**** Data section ****

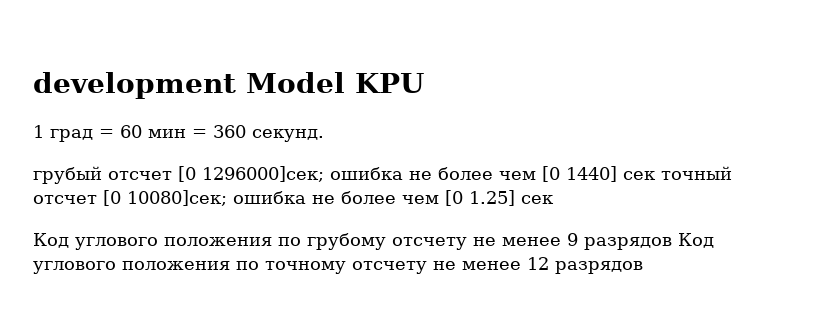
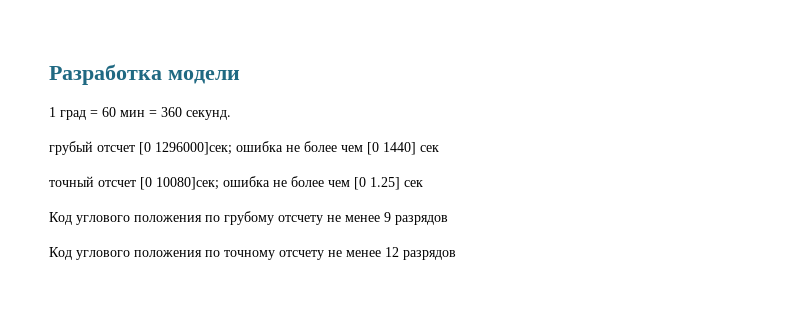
[33,72,424,99] development Model KPU -> [49,64,240,85] Разработка модели
(656, 175) none -> (439, 148) //
(672, 243) none -> (448, 220) //

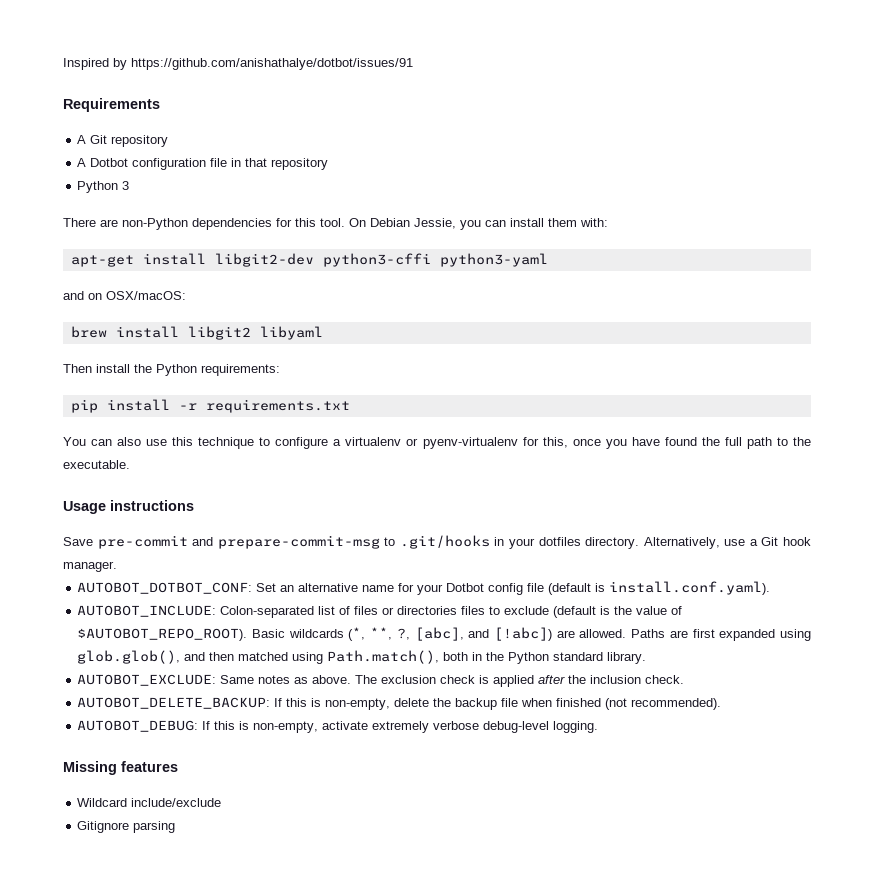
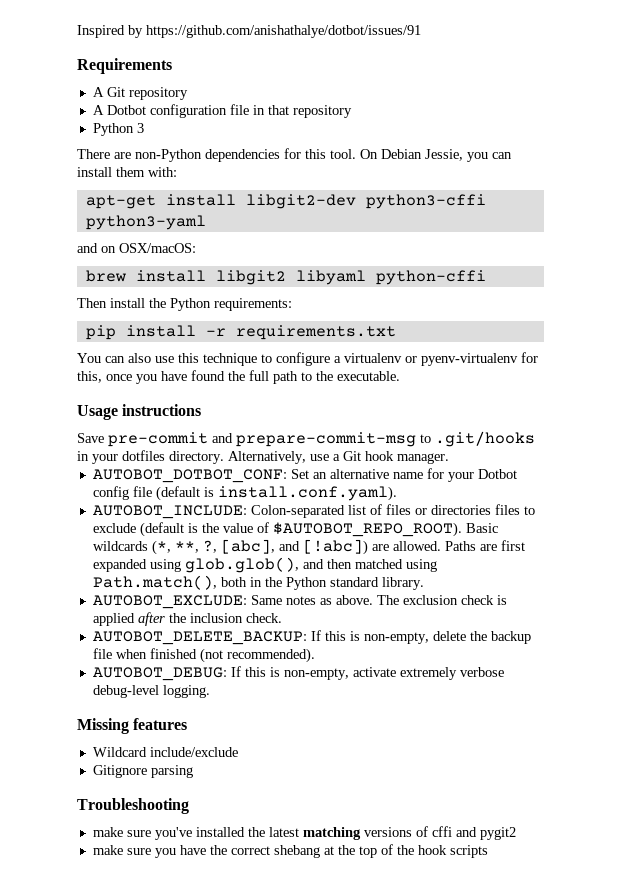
(323, 333) none -> [375,270,486,285] python-cffi
(176, 827) none -> [77,798,189,814] [92,826,516,840] [92,844,488,858] // Troubleshooting // make sure you've installed the latest matching versions of cffi and pygit2 // make sure you have the correct shebang at the top of the hook scripts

****

▶ [What you will do] Return a copy of each line in the records above that has "cffi" in it.

▶ [Your response]
(323, 333) none -> [375,270,486,285] python-cffi
(176, 827) none -> [77,798,189,814] [92,826,516,840] [92,844,488,858] // Troubleshooting // make sure you've installed the latest matching versions of cffi and pygit2 // make sure you have the correct shebang at the top of the hook scripts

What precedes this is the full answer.